Source:Titanic Discoverer To Explore Caribbean Faults, Volcanoes(3 Oct 2013, WTVQ)
Titanic Pigeon Forge and Jewelry Television have teamed up to broadcast the museum’s Titanic Jewelry Collection (not to be confused with the touring exhibition of actual Titanic jewelry) from Titanic Pigeon Forge on 4 Oct 2013. This is the first time, the press release states, that Jewelry Television has actually left its studios to broadcast on location. The press release goes on to point out the collaboration between Titanic Pigeon Forge and Jewelry Television has been quite successful.

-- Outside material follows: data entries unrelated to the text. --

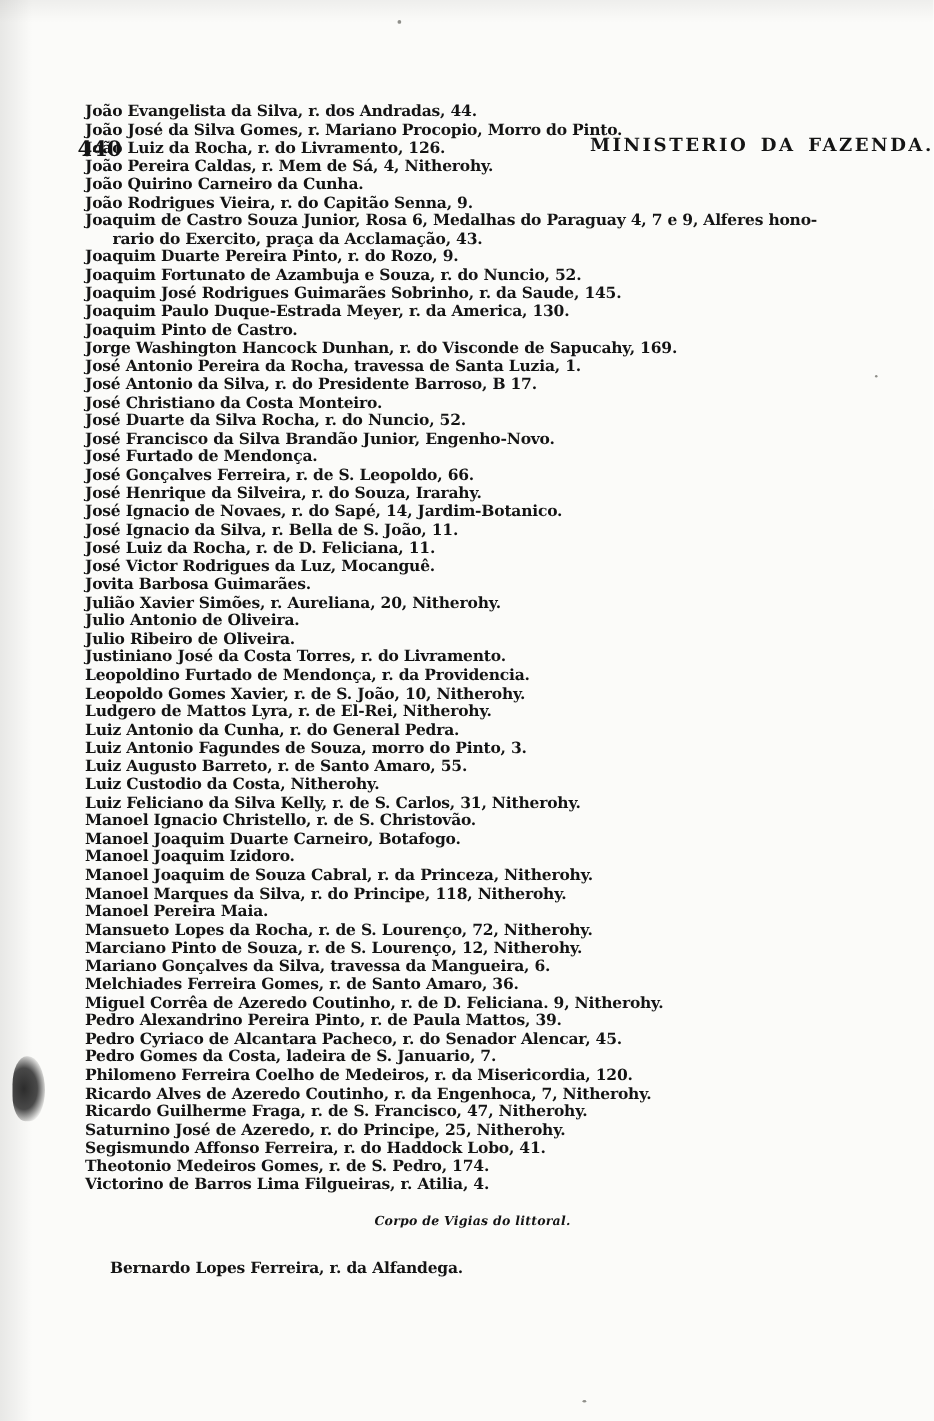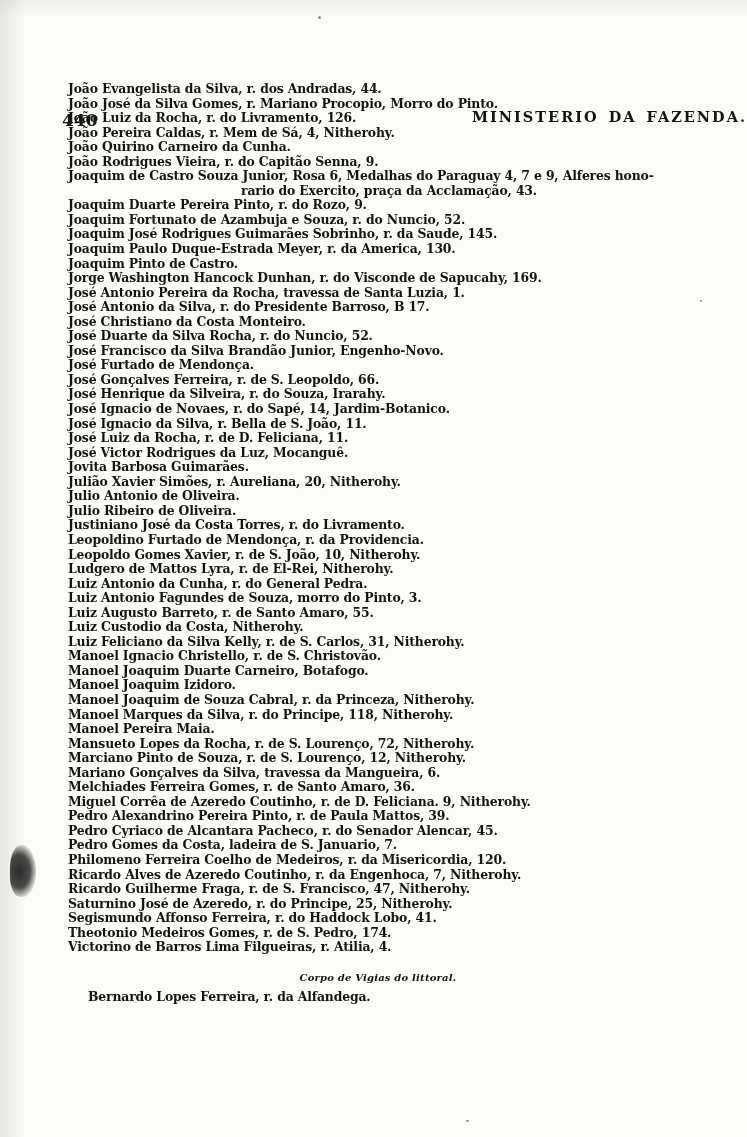--- a/index.html
+++ b/index.html
@@ -105,7 +105,6 @@
   .entry .cont {
     display: block;
     padding-left: 22px;
-    text-align: center;
   }
 
   .section-title {

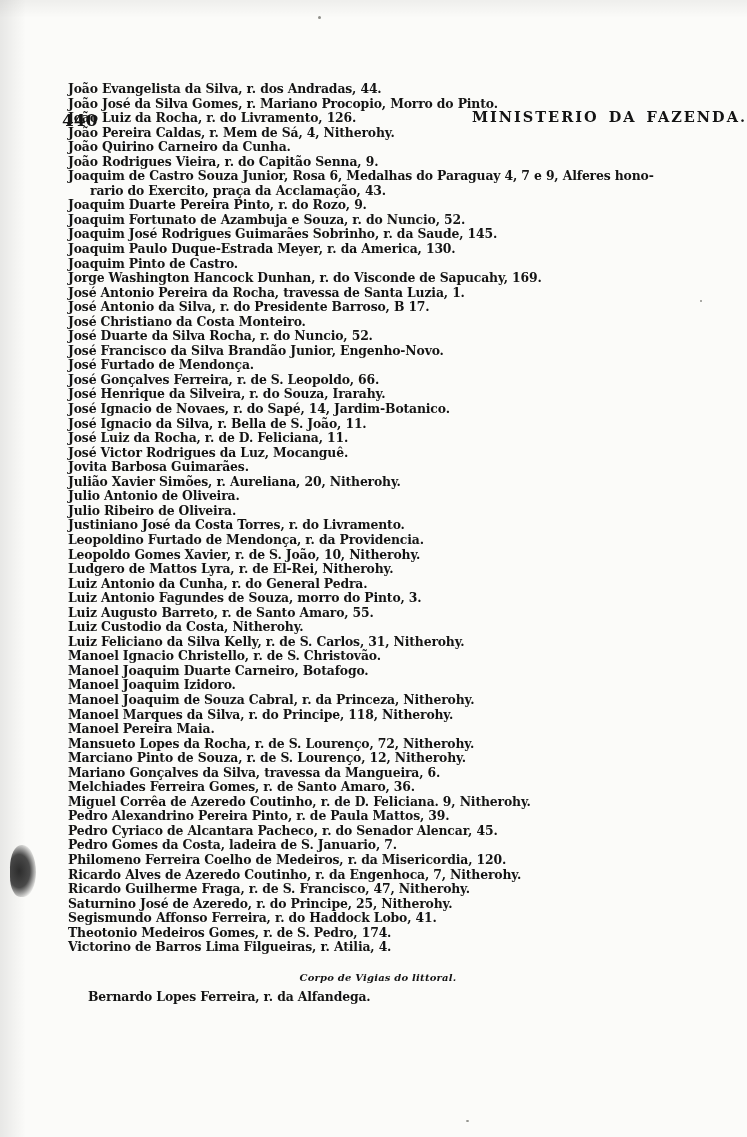--- a/index.html
+++ b/index.html
@@ -117,7 +117,7 @@
     letter-spacing: 0.2px;
   }
   .after-title {
-    margin-top: 7px;
+    margin-top: 24px;
     padding-left: 20px;
   }
 </style>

So if you want to feel like 1912, you can buy historically inspired Titanic jewelry. And with Halloween ahead, you can add a touch of reality to your Edwardian outfit. Meals not included. 🙂
The Times of Israel has an interesting story on Joseph Goebbel’s famously overbudget and scandal plagued Titanic movie. Conceived as a means to convey German heroism while depicting how bad British society and capitalists were, it ended up being banned and shown only in occupied countries. The film had a budget of 4 million reichmarks (around 180 million today). They also diverted resources (men and material) for set construction and for set extras. Stories of partying, the director Herbert Selpin in constant turmoil with producers and actors, and Selpin uttering anti-Nazi comments reached Berlin. Selpin was arrested, interrogated, and was found dead in his cell (suicide but most believe he was murdered ). When Goebbel’s saw the final cut, he was not happy. When production started, Germany was master of Europe. But by late 1942 and 1943, the tide of war had changed. It now was in a two front war, being bombed by the allies, and had suffered some defeats. He banned its showing in Germany but allowed it shown in occupied countries, where it was well received. Then the war ended and the movie faded.
But not the end of the story as Wikipedia notes: Titanic was re-discovered in 1949, but was quickly banned in most western countries. Shortly after the war, the film, dubbed in Russian, was screened across the Eastern Bloc as a “trophy film.” After the 1950s, Titanic went back into obscurity, sometimes showing on German television. In 1992, a censored, low quality VHS copy, was released in Germany. This version deleted the strongest propaganda scenes, which immensely watered down its controversial content. Finally, in 2005, Titanic was completely restored and, for the first time, the uncensored version was released in a special edition DVD by Kino Video.
Four scenes from the movie were incorporated in the 1958 A Night To Remember. Wikipedia says it was of two day scenes of Titanic on calm water, and two clips of an engine room walkway flooding. The restored version is available on Amazon although clips and trailers (and perhaps the full movie as well) are to be found on YouTube.